Researchers at the Case Western Reserve School of Medicine say that the drug bexarotene – commonly used against skin cancer – can help address early-stage Alzheimer's disease. The substance acts on neural plaques made from beta amyloid proteins.
In all patients suffering from this neurodegenerative form of dementia, huge amounts of this molecules conglomerate in the brain, forming solid structures called plaques. These irreversibly destroy neurons, leading to cognitive impairment and, eventually, death.
In a study conducted on unsuspecting lab mice, investigators determined that rodents displaying the earliest signs of Alzheimer's had a lot to benefit from receiving bexarotene. The drug acts directly on reducing amyloid concentrations in the brain.
The fact that this molecule has a lot to do with the development of dementia is one of the few certainties that experts have about Alzheimer's. Now that they've found results that are so encouraging, the CWRU team is bound to continue investigating this chemical.
One of the most interesting aspects of the new work is that mice with high amyloid levels that got bexarotene experienced a reduction in their protein levels of 25 percent in just 6 hours. Additionally, a proportional increase in cognitive functions was also recorded.
All the mice the team used in this research were models for Alzheimer's, meaning that they were genetically engineered to develop the condition. The fact that the onset of dementia was prevented, and in some cases even reversed, is a critical discovery.

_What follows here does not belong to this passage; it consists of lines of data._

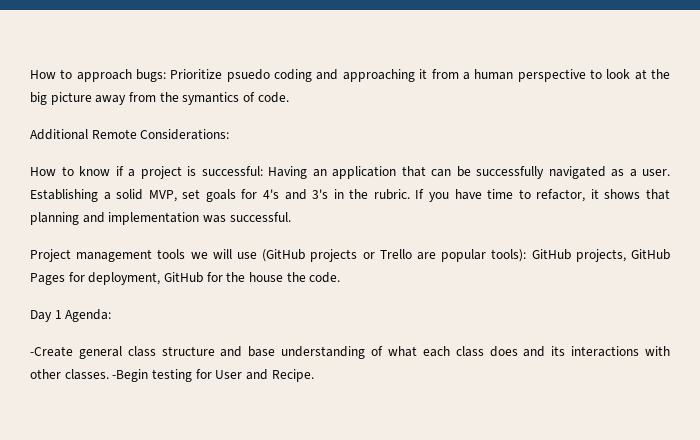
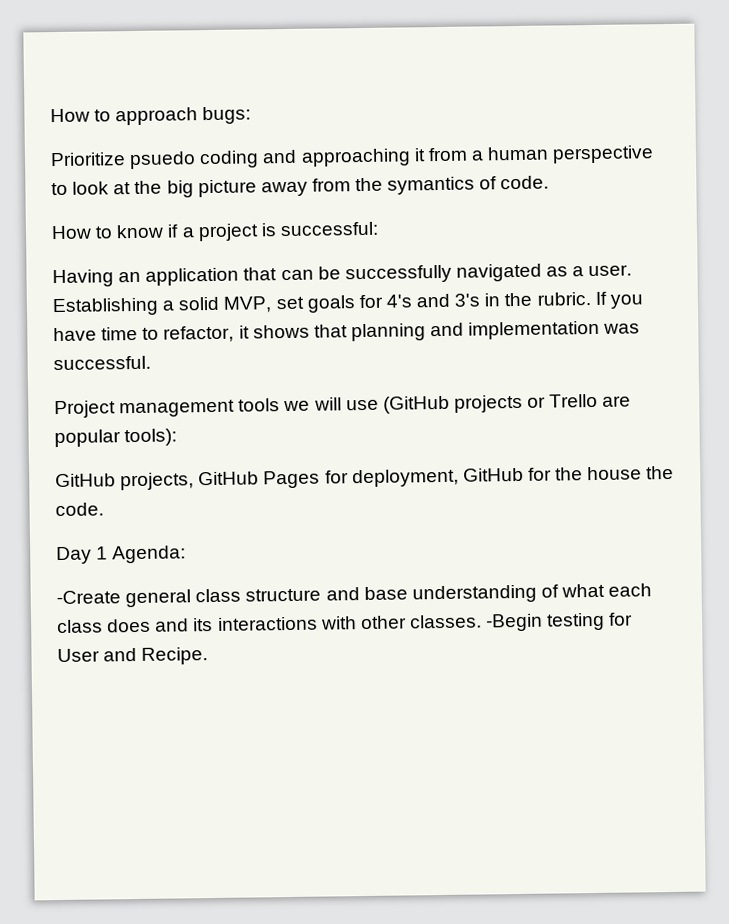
(167, 75) none -> (252, 115) //
[30,129,230,140] // Additional Remote Considerations: -> (550, 182) none
(263, 171) none -> (379, 229) //
(527, 255) none -> (178, 437) //

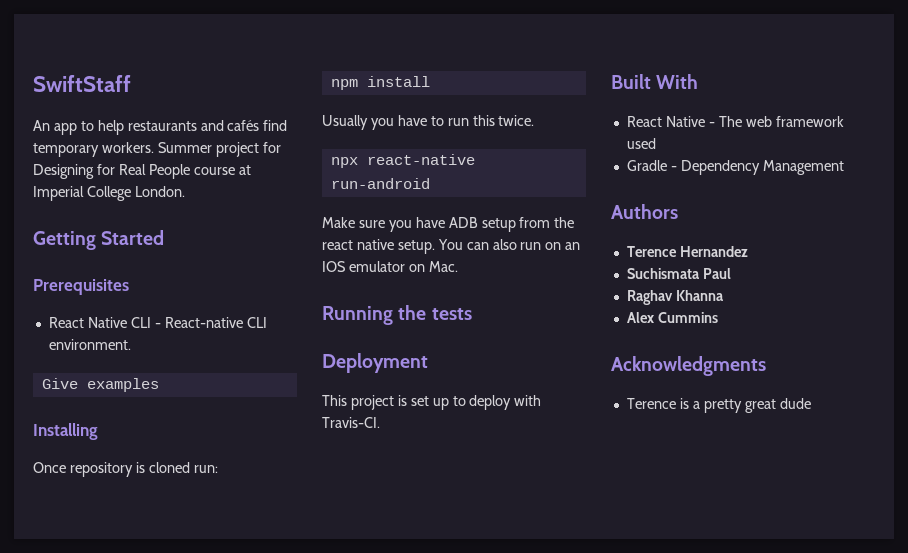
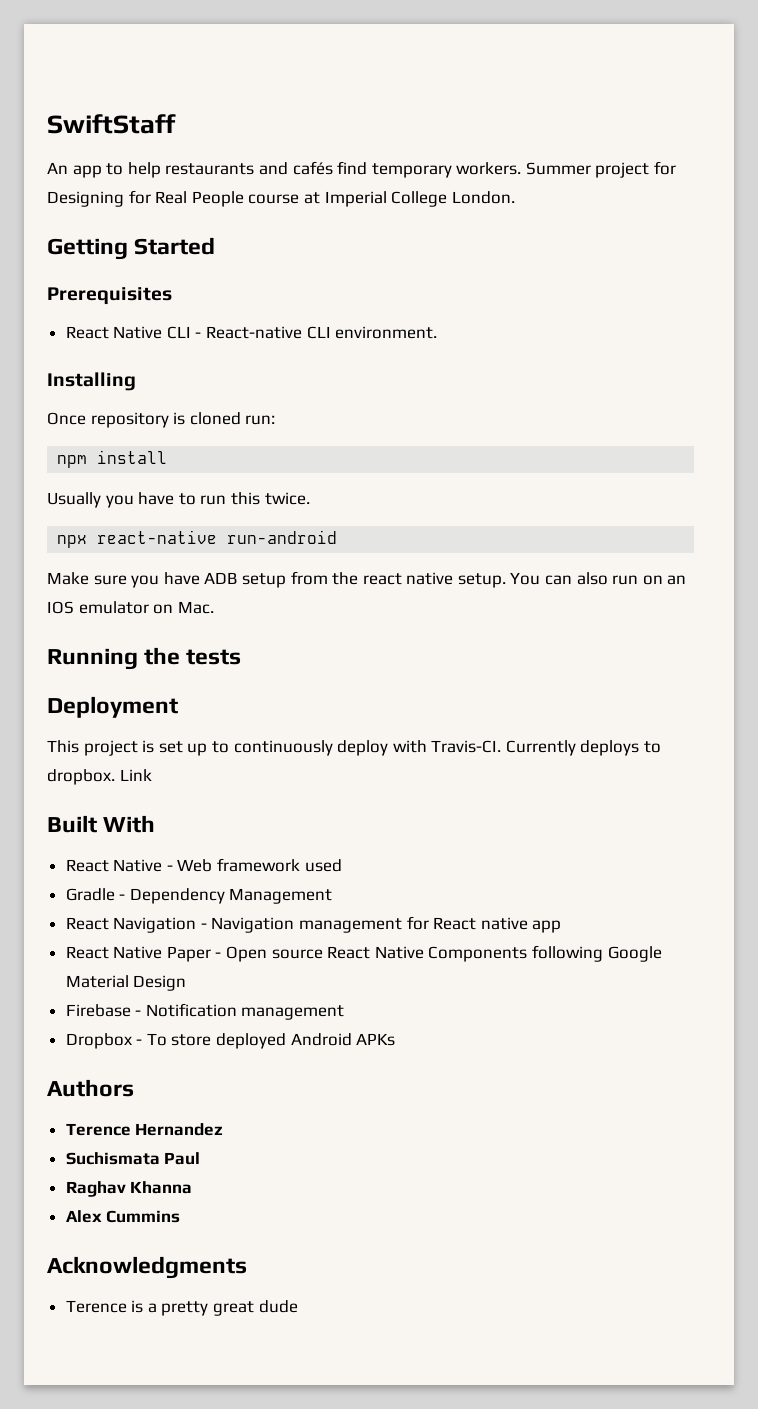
[41,378,159,392] // Give examples -> (438, 332) none
(466, 401) none -> [233,740,333,756] continuously
(380, 422) none -> [505,740,662,756] [47,769,152,785] Currently deploys to dropbox. Link
[718,116,772,127] The web -> [177,859,213,872] Web
(844, 167) none -> [65,916,562,933] [65,945,662,962] [65,975,187,991] [65,1003,345,1020] [65,1033,396,1049] // React Navigation - Navigation management for React native app // React Native Paper - Open source React Native Components following Google Material Design // Firebase - Notification management // Dropbox - To store deployed Android APKs

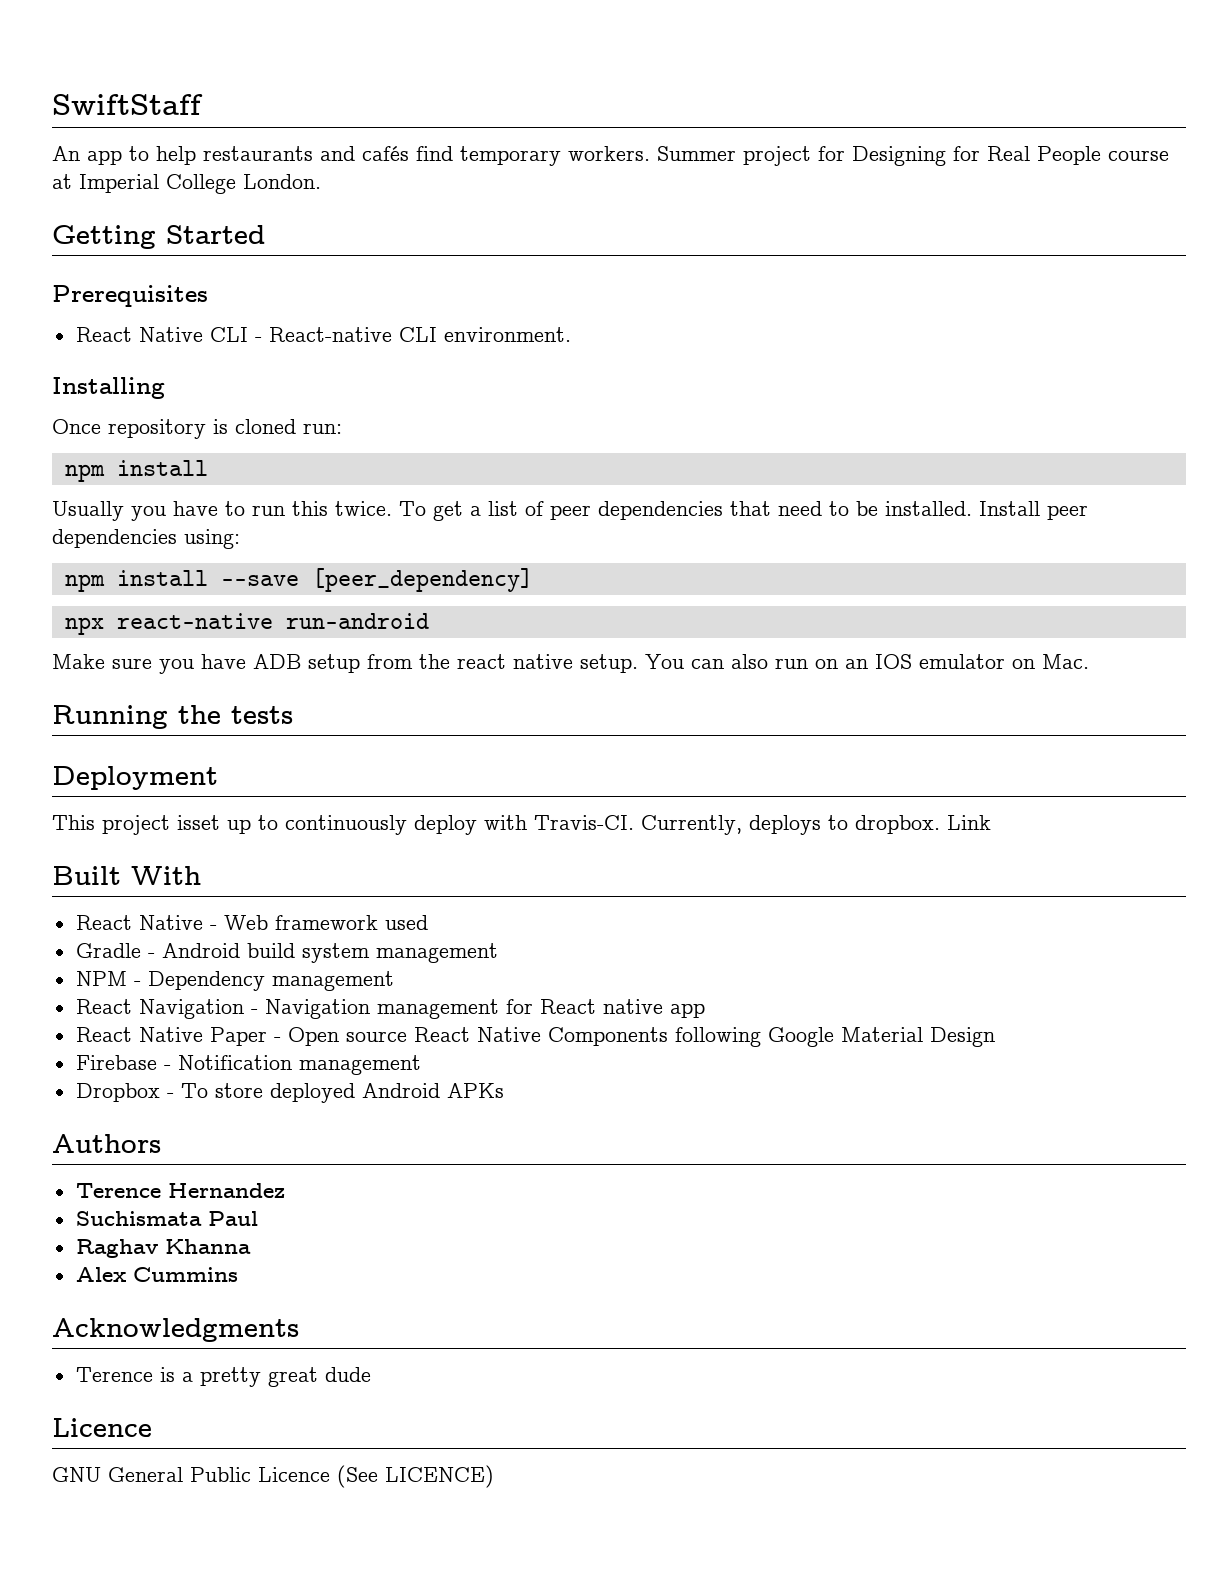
(310, 498) none -> [399,501,1088,521] [52,529,240,549] [64,568,533,592] To get a list of peer dependencies that need to be installed. Install peer dependencies using: // npm install --save [peer_dependency]
[142,740,183,753] is set -> [177,815,220,830] isset
[505,740,576,756] Currently -> [641,815,742,835] Currently,
[129,888,333,904] Dependency Management -> [161,943,498,963] [75,971,394,991] Android build system management // NPM - Dependency management
(298, 1306) none -> [52,1418,152,1437] [52,1465,494,1488] // Licence // GNU General Public Licence (See LICENCE)

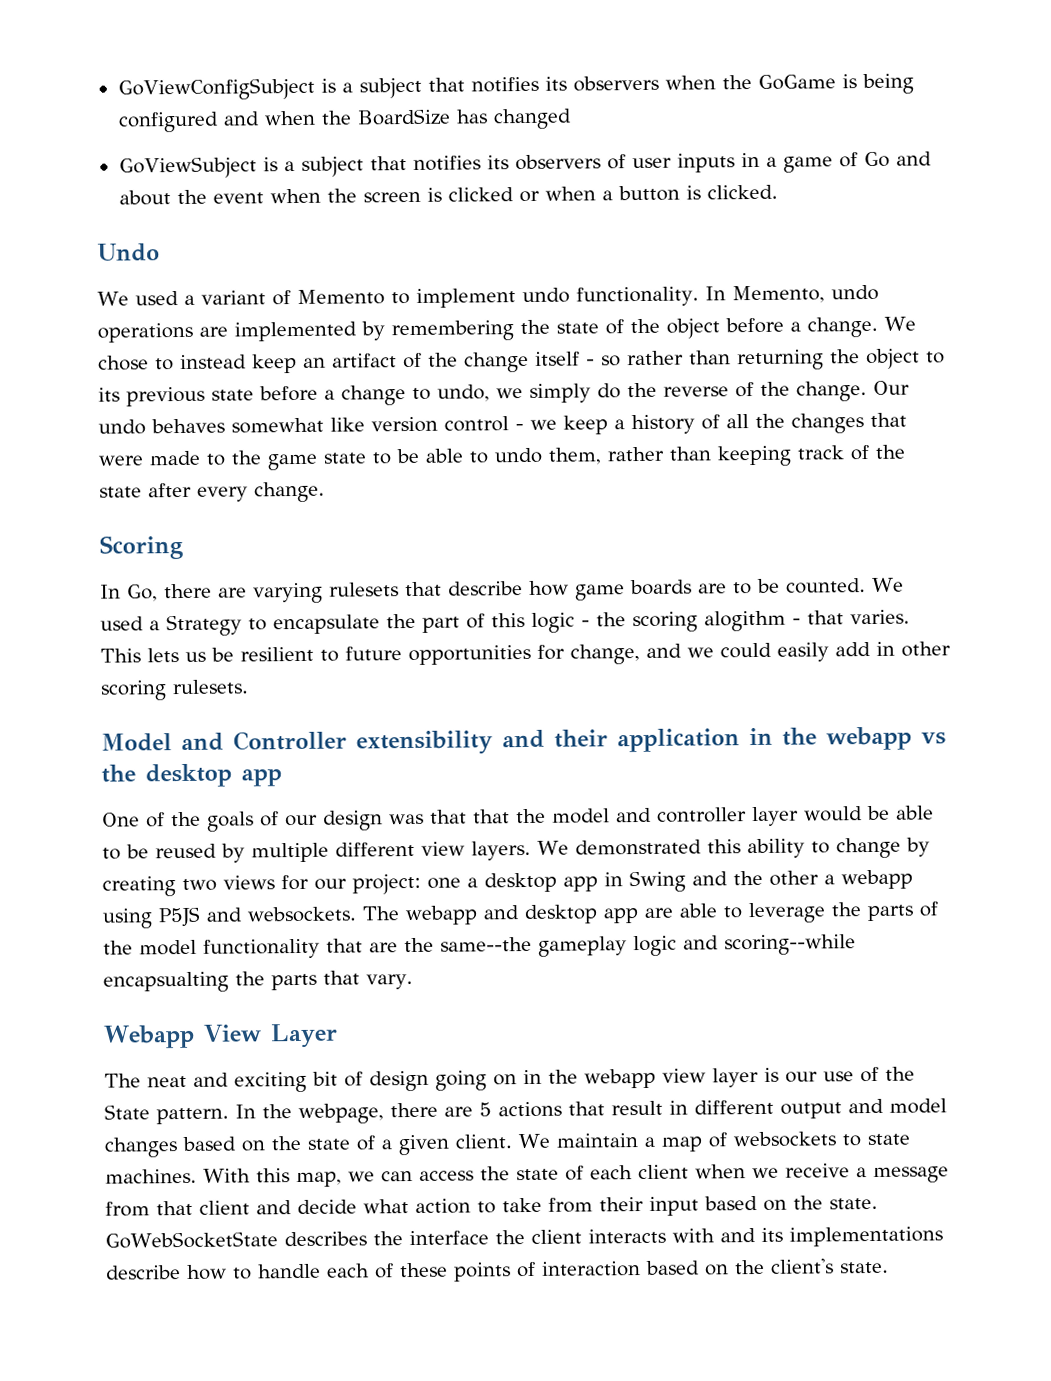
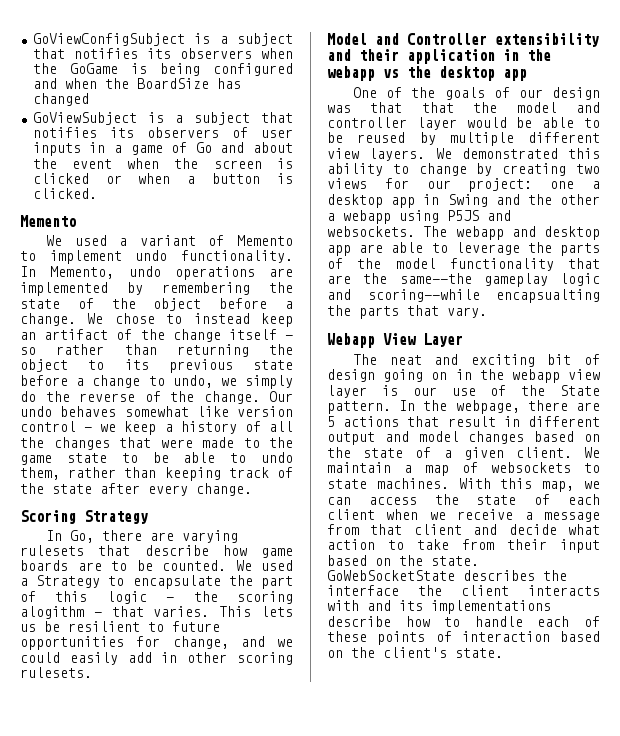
[97,243,160,262] Undo -> [20,215,76,227] Memento
(183, 547) none -> [84,510,148,524] Strategy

“The data we provide here really suggest that Alzheimer's could be, in the early stages, a reversible disease,” CWRU PhD student in neuroscience and study autor, Paige Cramer, explains. The scientist was also the author of the research paper, LiveScience
The US Food and Drug Administration (FDA) has already certified bexarotene for human use in treating a form of cancer called cutaneous T-cell lymphoma.
Details of the new investigation were published in the February 10 issue of the top journal Science.
Unlike past approaches to treating Alzheimer's, the new one does not go after the amyloid plaques themselves. It attacks the source of the problem, which is the initial, high concentration of beta amyloid in neural tissue.